Apindo Berharap RUU Ciptaker Jadi Terobosan Ekonomi Pasca Pandemi

Wakil Ketua Umum Asosiasi Pengusaha Indonesia (Apindo), Shinta Widjaja Kamdani, Foto: Ist/net.

MONITOR, Jakarta – Wakil Ketua Umum Asosiasi Pengusaha Indonesia (Apindo), Shinta Widjaja Kamdani mengatakan, Indonesia harus segera bangkit dari krisis akibat wabah pandemi covid-19. 

Karena itu, dibutuhkan terobosan di bidang regulasi agar pemerintah bisa segera menarik investasi dan membuka lapangan kerja seluas-luasnya dalam upaya pemulihan ekonomi pasca krisis.
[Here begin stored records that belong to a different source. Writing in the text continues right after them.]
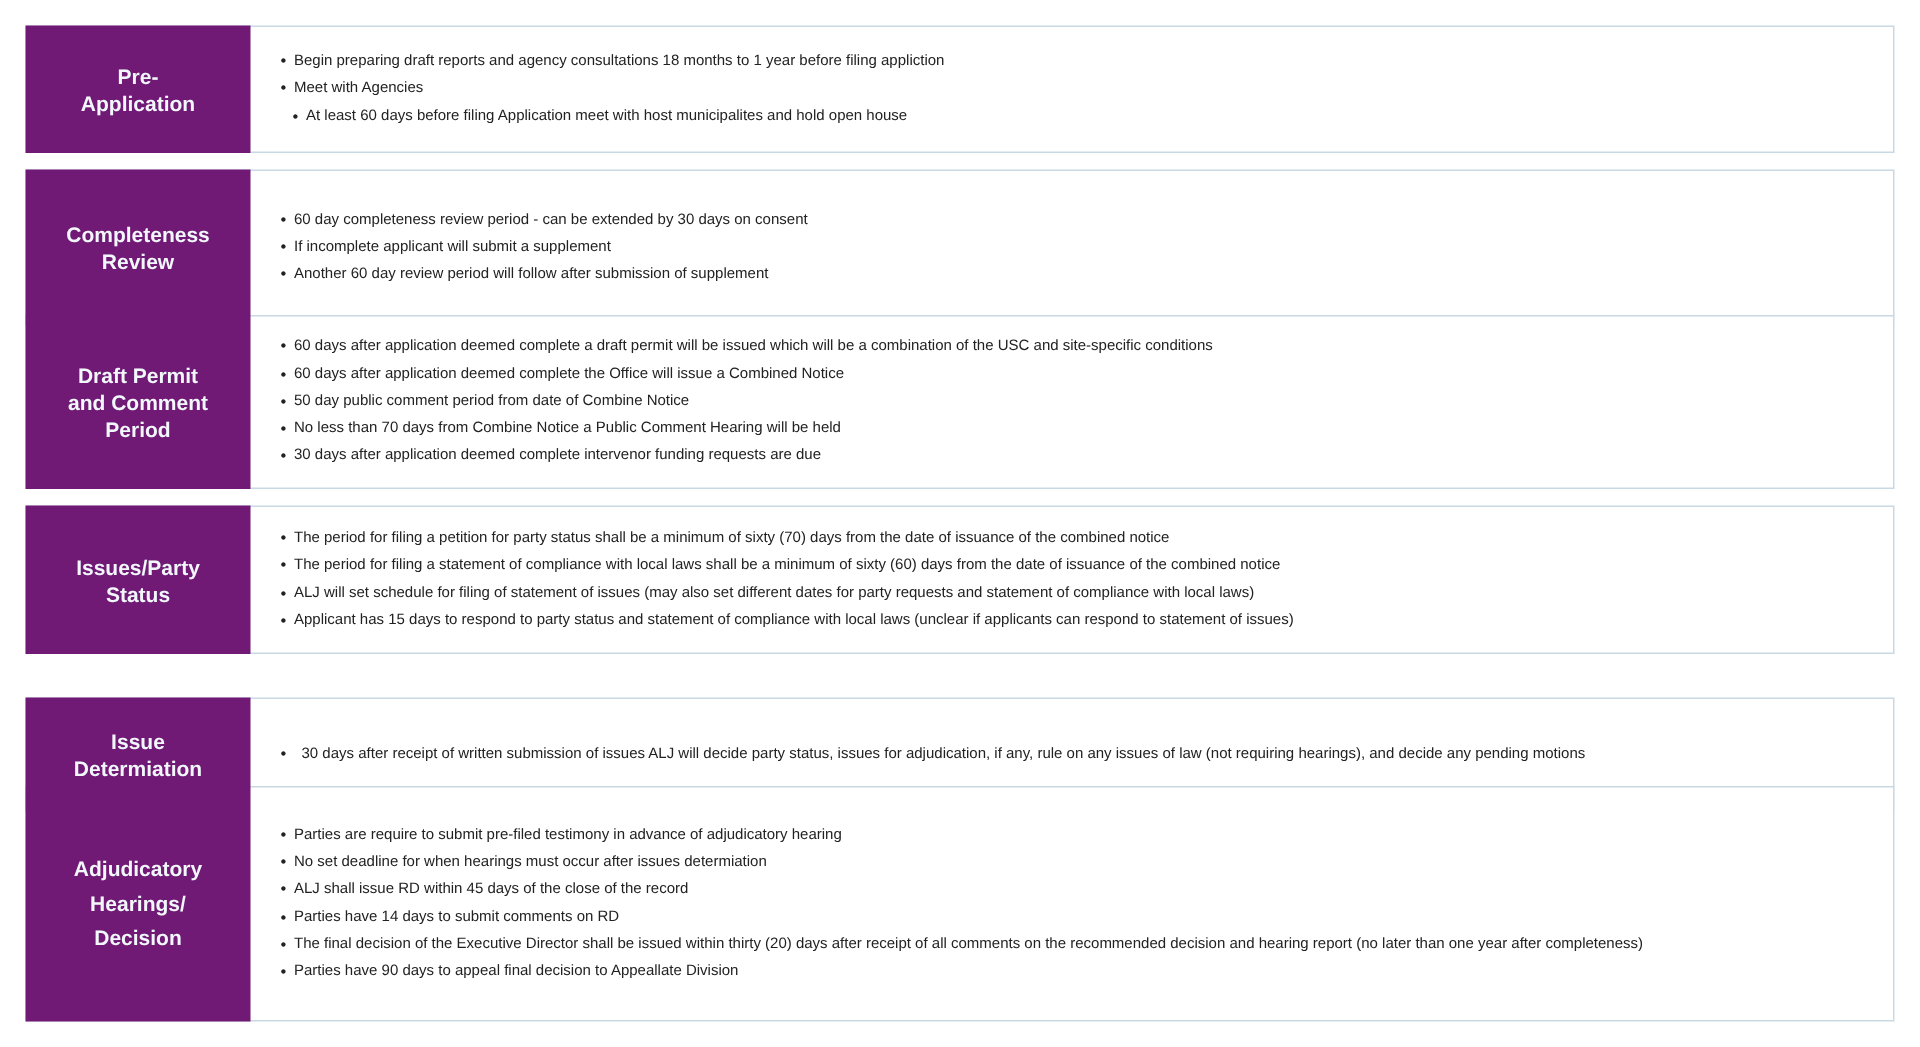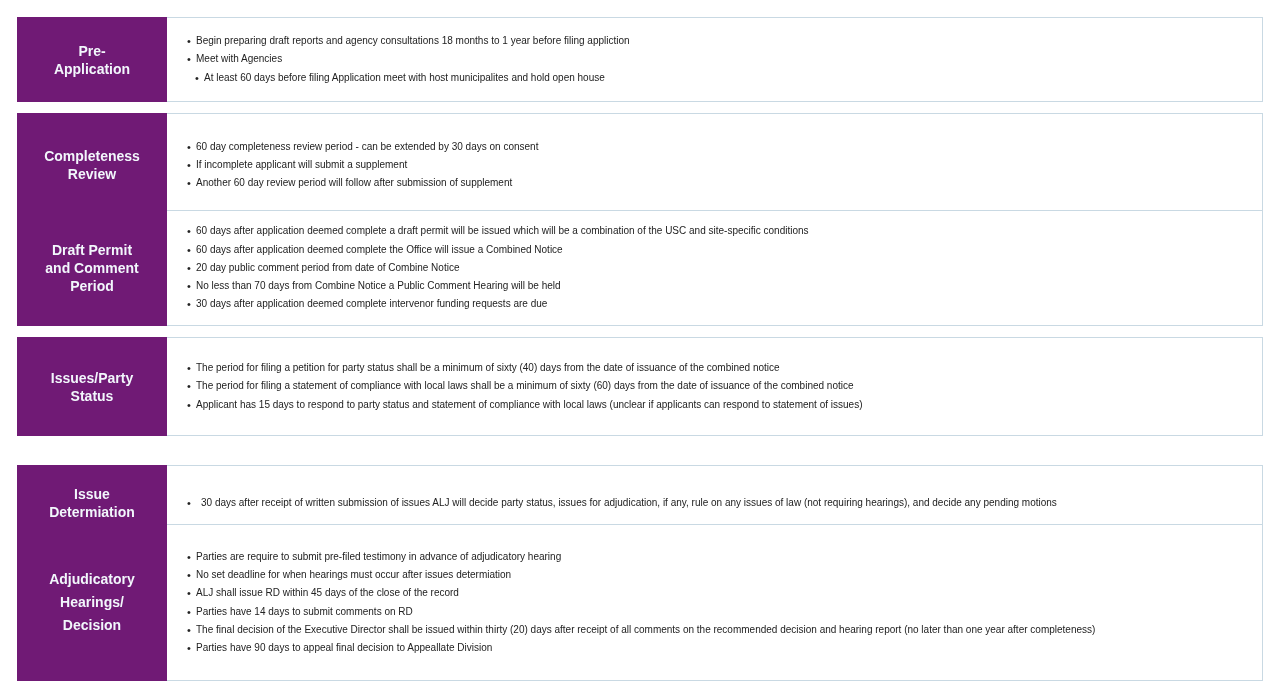--- a/index.html
+++ b/index.html
@@ -112,36 +112,37 @@
 <div class="row" style="top:210px;height:116px;">
   <div class="label-cell">
     <span>Draft Permit
 and Comment
 Period</span>
   </div>
   <div class="content-cell">
     <ul class="bullets">
       <li>60 days after application deemed complete a draft permit will be issued which will be a combination of the USC and site-specific conditions</li>
       <li>60 days after application deemed complete the Office will issue a Combined Notice</li>
-      <li>20 day public comment period from date of Combine Notice</li>
+      <li>50 day public comment period from date of Combine Notice</li>
       <li>No less than 70 days from Combine Notice a Public Comment Hearing will be held</li>
       <li>30 days after application deemed complete intervenor funding requests are due</li>
     </ul>
   </div>
 </div>
 
 <div class="row" style="top:337px;height:99px;">
   <div class="label-cell">
     <span>Issues/Party
 Status</span>
   </div>
   <div class="content-cell">
     <ul class="bullets">
-      <li>The period for filing a petition for party status shall be a minimum of sixty (40) days from the date of issuance of the combined notice</li>
+      <li>The period for filing a petition for party status shall be a minimum of sixty (70) days from the date of issuance of the combined notice</li>
       <li>The period for filing a statement of compliance with local laws shall be a minimum of sixty (60) days from the date of issuance of the combined notice</li>
+      <li>ALJ will set schedule for filing of statement of issues (may also set different dates for party requests and statement of compliance with local laws)</li>
       <li>Applicant has 15 days to respond to party status and statement of compliance with local laws (unclear if applicants can respond to statement of issues)</li>
     </ul>
   </div>
 </div>
 
 <div class="row" style="top:465px;height:76px;">
   <div class="label-cell">
     <span>Issue
 Determiation</span>
   </div>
Hal itu menanggapi pembahasan rancangan undang-undang (RUU) Cipta Kerja (Ciptaker) yang tengah dilakukan oleh pemerintah dan DPR RI.

“Kondisi covid-19 seperti saat ini berdampak pada tingginya angka pengangguran, kemiskinan, dan pertumbuhan ekonomi melambat,” kata Shinta kepada awak media, di Jakarta, Sabtu (27/6).

“Dengan adanya RUU Cipta Kerja, kami harapkan nantinya UU ini bisa membantu kita dalam menarik investasi juga bisa meningkatkan penyerapan tenaga kerja,” tambahnya.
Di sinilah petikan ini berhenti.